Suppose that $a\ne 0$ and $a\ne 1$, so that $f(a)\ne 0$. Then $f$ need not even be continuous at $a$: $\lim\limits_{x\to a}f(x)$ exists if and only if there is an $\epsilon>0$ such that $f(x)$ has the same algebraic sign for all $x\in(a-\epsilon,a)\cup(a,a+\epsilon)$, and that limit is $f(a)$ if and only if $f(a)$ also has that algebraic sign. To see what can go wrong, imagine that you set
$f(x)=\begin{cases} x^2|1-x|,&\text{if }x\text{ is rational}\\\\ -x^2|1-x|,&\text{if }x\text{ is irrational}\;; \end{cases}$
This function clearly can’t be continuous at any irrational.
Now what happens at $x=1$? It’s not hard to see that since $\lim\limits_{x\to 1}x^2|1-x|=0$, $f(x)$ is at least continuous at $x=1$, but must it have a derivative there? Must the limit
$\lim_{x\to 1}\frac{f(x)-f(1)}{x-1}=\lim_{x\to 1}\frac{f(x)}{x-1}$
exist? $\dfrac{f(x)}{x-1}=\dfrac{x^2|1-x|}{x-1}=\pm x^2$, depending on whether $f(x)$ is $x^2|1-x|$ or $-x^2|1-x|$. What if we chose to set $f(x)=x^2|1-x|$ for all $x$? Then $\lim_{x\to 1^-}\frac{f(x)}{x-1}=\lim_{x\to 1^-}\frac{x^2|1-x|}{x-1}=\lim_{x\to 1^-}\frac{x^2(1-x)}{x-1}=-1\;,$ but $\lim_{x\to 1^+}\frac{f(x)}{x-1}=\lim_{x\to 1^+}\frac{x^2|1-x|}{x-1}=\lim_{x\to 1^+}\frac{x^2(x-1)}{x-1}=1\;,$ and $f$ is not differentiable at $x=1$.

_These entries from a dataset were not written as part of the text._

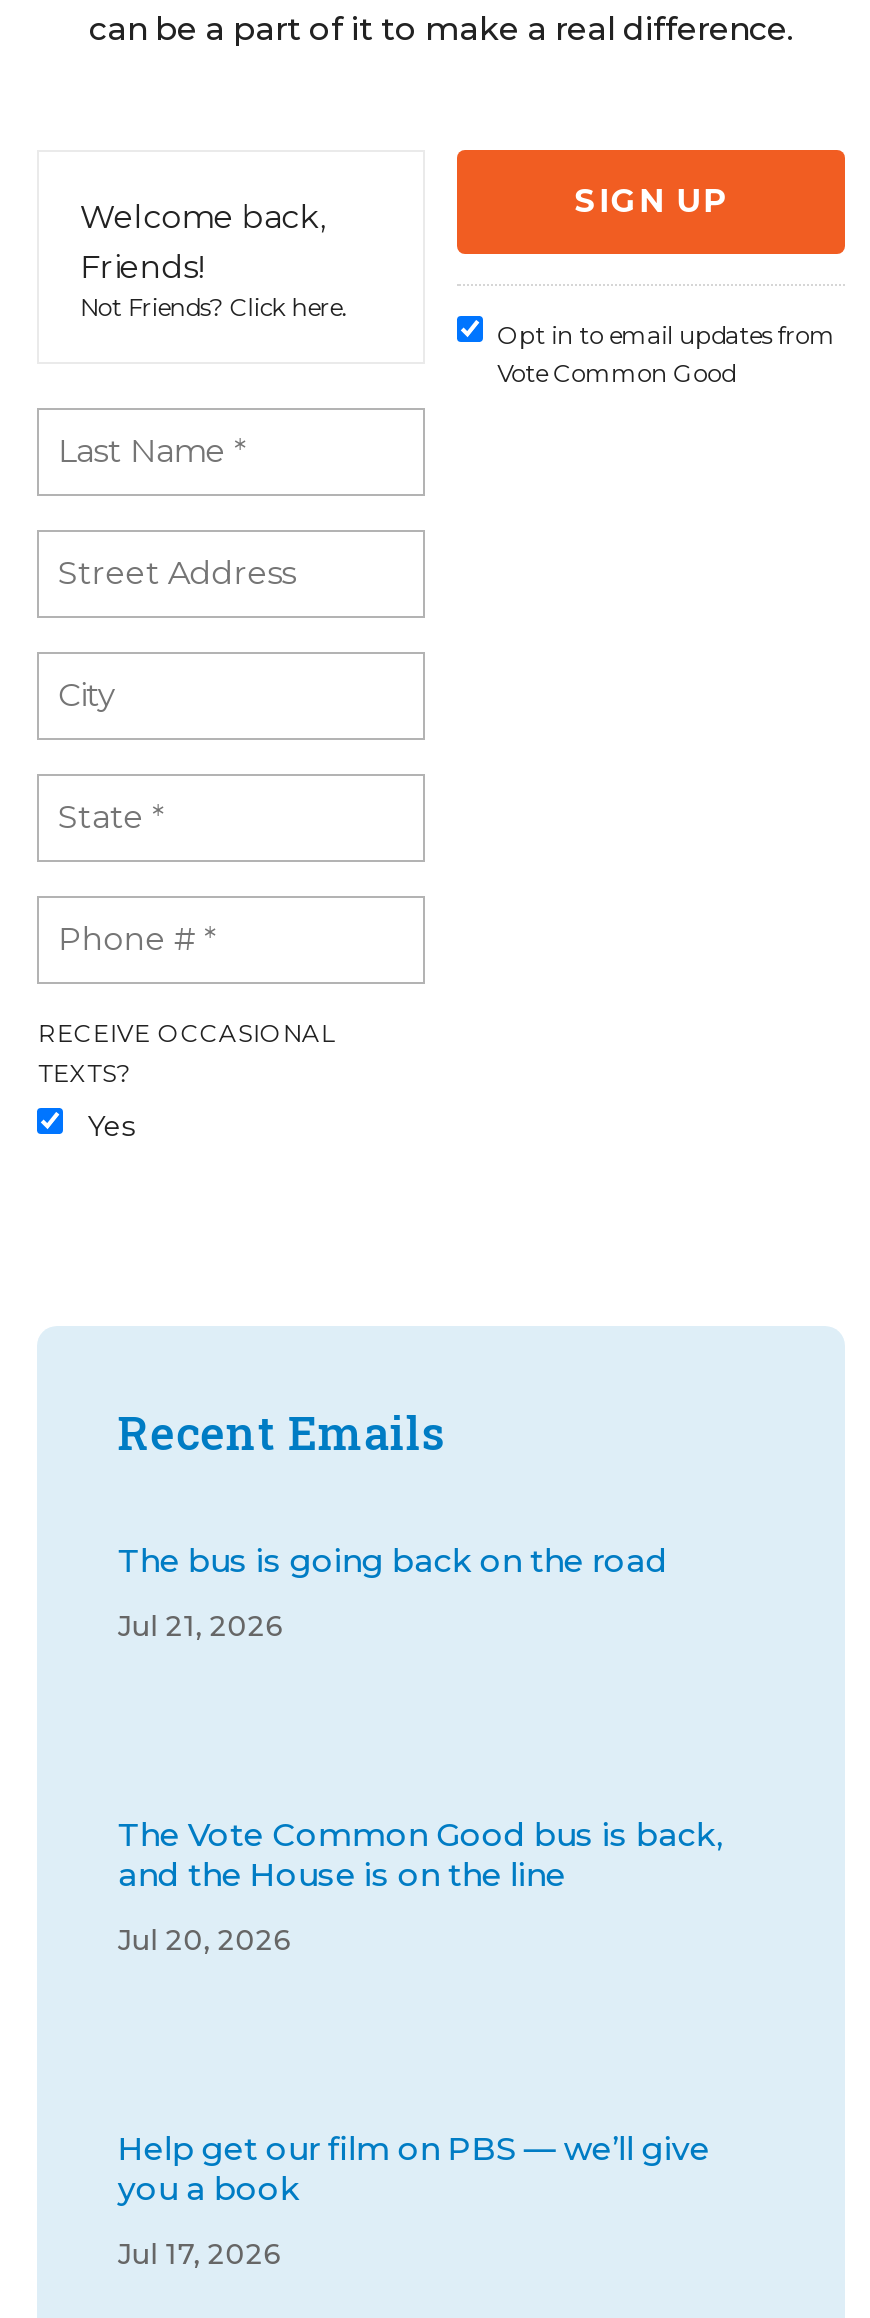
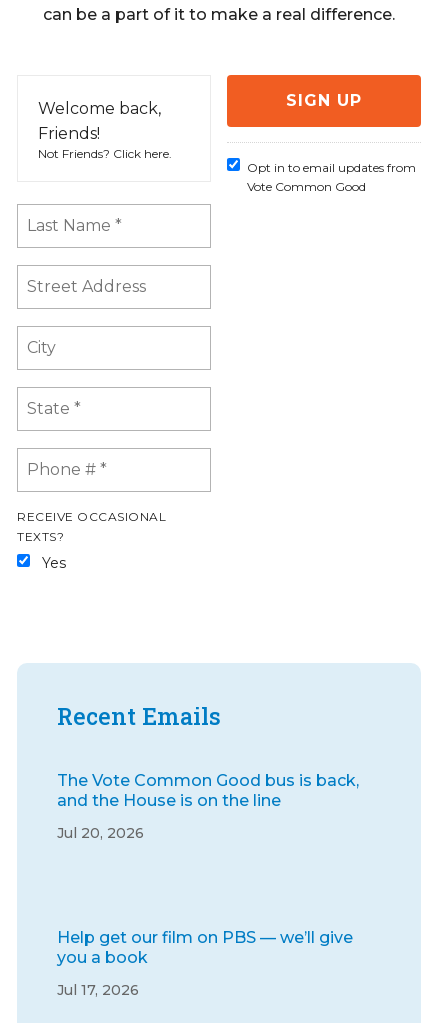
- The bus is going back on the road
- Jul 21, 2026
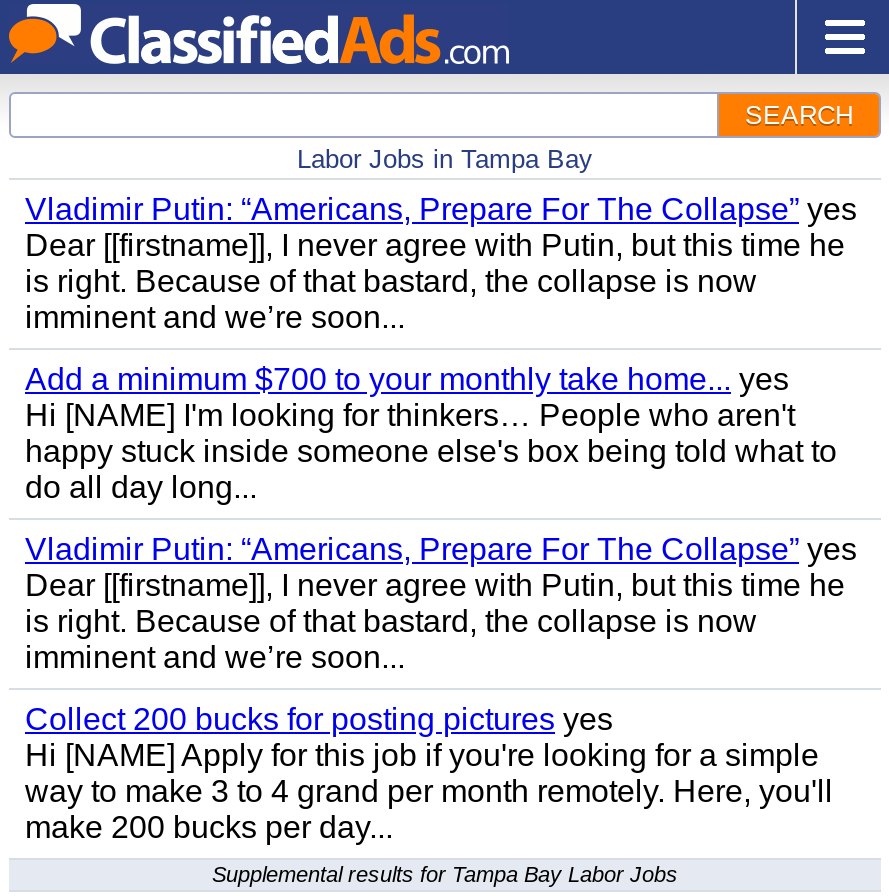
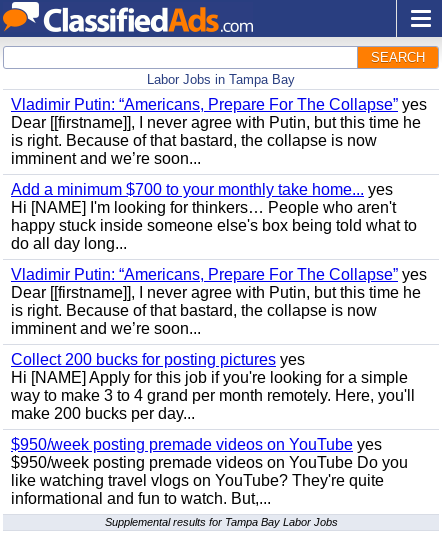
+ $950/week posting premade videos on YouTube yes
+ $950/week posting premade videos on YouTube Do you
+ like watching travel vlogs on YouTube? They're quite
+ informational and fun to watch. But,...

The only point that remains to be considered is $x=0$. As with $x=1$, it’s not hard to check that $f$ must at least be continuous at $x=0$. What about the derivative? That would be
$\lim_{x\to 0}\frac{f(x)-f(0)}{x-0}=\lim_{x\to 0}\frac{f(x)}x=\lim_{x\to 0}\frac{x^2|1-x|}x=\lim_{x\to 0}x|1-x|=0\;.$
In other words, such a function $f$ must be differentiable at $x=0$, where its derivative must be $0$.
(This is a cute problem; I like it.)